The flashing abruptly stopped, the screen suddenly turned back to showing text in the same, unfamiliar language.

A tiny two-clawed hand appeared around 1 foot up the wall closest to the pod, grasping a plain mug of water before halting abruptly.

Time seemed to stop; nothing moved, no text, no voices, not even the sound of computer fans whizzing around. The clawed hand stayed, waiting almost patiently for whomever it expected to receive what it held.

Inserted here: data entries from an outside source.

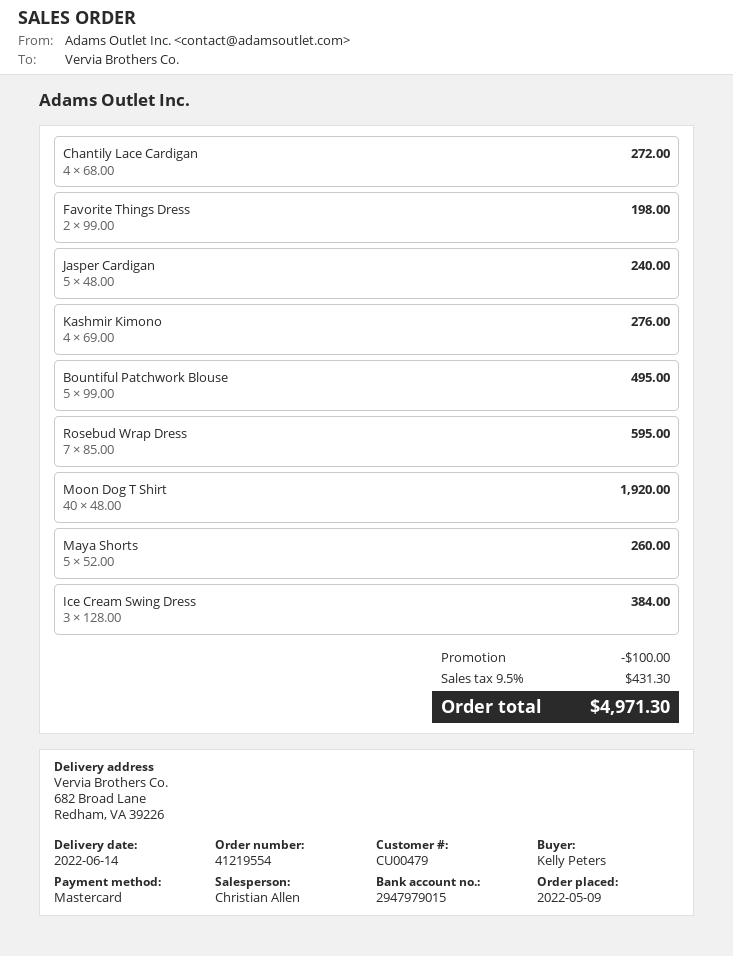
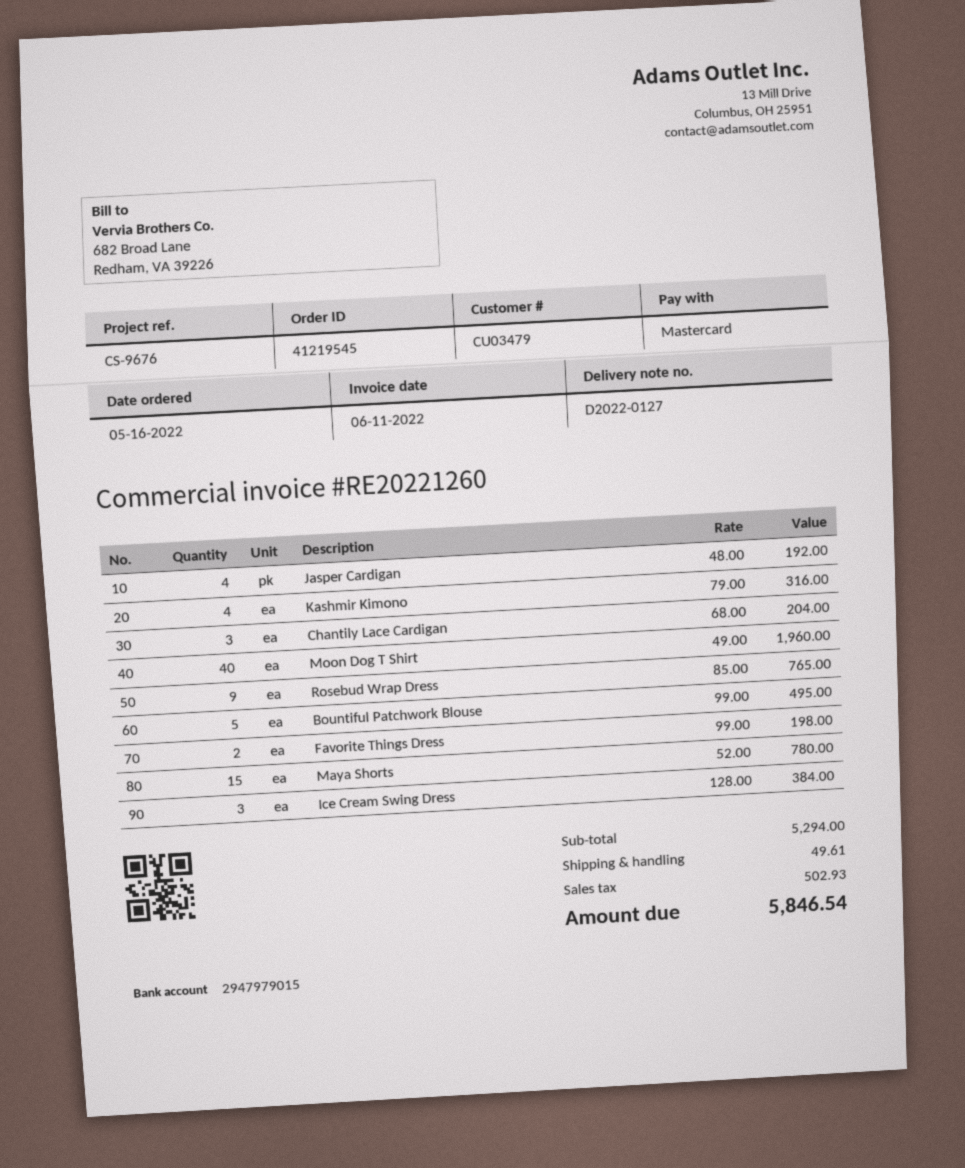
order number: 41219554 -> 41219545
order date: 2022-05-09 -> 2022-05-16
customer number: CU00479 -> CU03479
Chantily Lace Cardigan: 4 x 68.00 = 272.00 -> 3 x 68.00 = 204.00
Jasper Cardigan: 5 x 48.00 = 240.00 -> 4 x 48.00 = 192.00
Kashmir Kimono: 4 x 69.00 = 276.00 -> 4 x 79.00 = 316.00
Rosebud Wrap Dress: 7 x 85.00 = 595.00 -> 9 x 85.00 = 765.00
Moon Dog T Shirt: 40 x 48.00 = 1920.00 -> 40 x 49.00 = 1960.00
Maya Shorts: 5 x 52.00 = 260.00 -> 15 x 52.00 = 780.00
discount: 100.00 -> none
shipping: none -> 49.61
tax: 431.30 -> 502.93
total: 4971.30 -> 5846.54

“Warning, incoming threat,” a monotone voice boomed, seemingly out of nowhere. Bright, clean lighting was replaced with a dim, deep and threatening red.

“Activating emergency-” the room rocketed; a deafening crash echoed and shook the foundations to their core, impolitely cutting off the monotone voice. The structure barely held, unfortunately more booming and crashing noises sounded the arrival of another wave of destruction. The once beautifully clean walls and flooring became covered in dust as tiles cracked, smashing like fragile cups on the shaking ground.

The screens, now broken and cracked, turned blank as though abandoning the ship. Only the screen beside the unusually unharmed pod stayed on, flashing writing frantically and wildly. Eventually having stopped at the end of a sentence, the pod was suddenly wrapped in a wispy, transparent surface before that screen, too, turned off just before the next explosion sent deadly swirls of burning fire hurtling into the once harmonious room, engulfing what little was within.

Out in space; no stars shone and with no sign of safety. Just cold, dead and empty space surrounding the haunting explosion that destroyed the pod’s home. What little actually remained shot straight towards one thing – Towards Earth, having been pulled by her gravity.

Among the fragments of meteorite-like metal was the smooth pod, now oval-shaped and covered in dust and tiny chunks of metal and debris. Once again, they were surrounded and engulfed by heat, more heat than anyone could survive through as the atmosphere began eating away at them. But not the pod - which remained strangely unharmed; untouched, if slightly battered as it collided with the Mesosphere and disappeared beneath the Earth’s thick and fluffy storm clouds.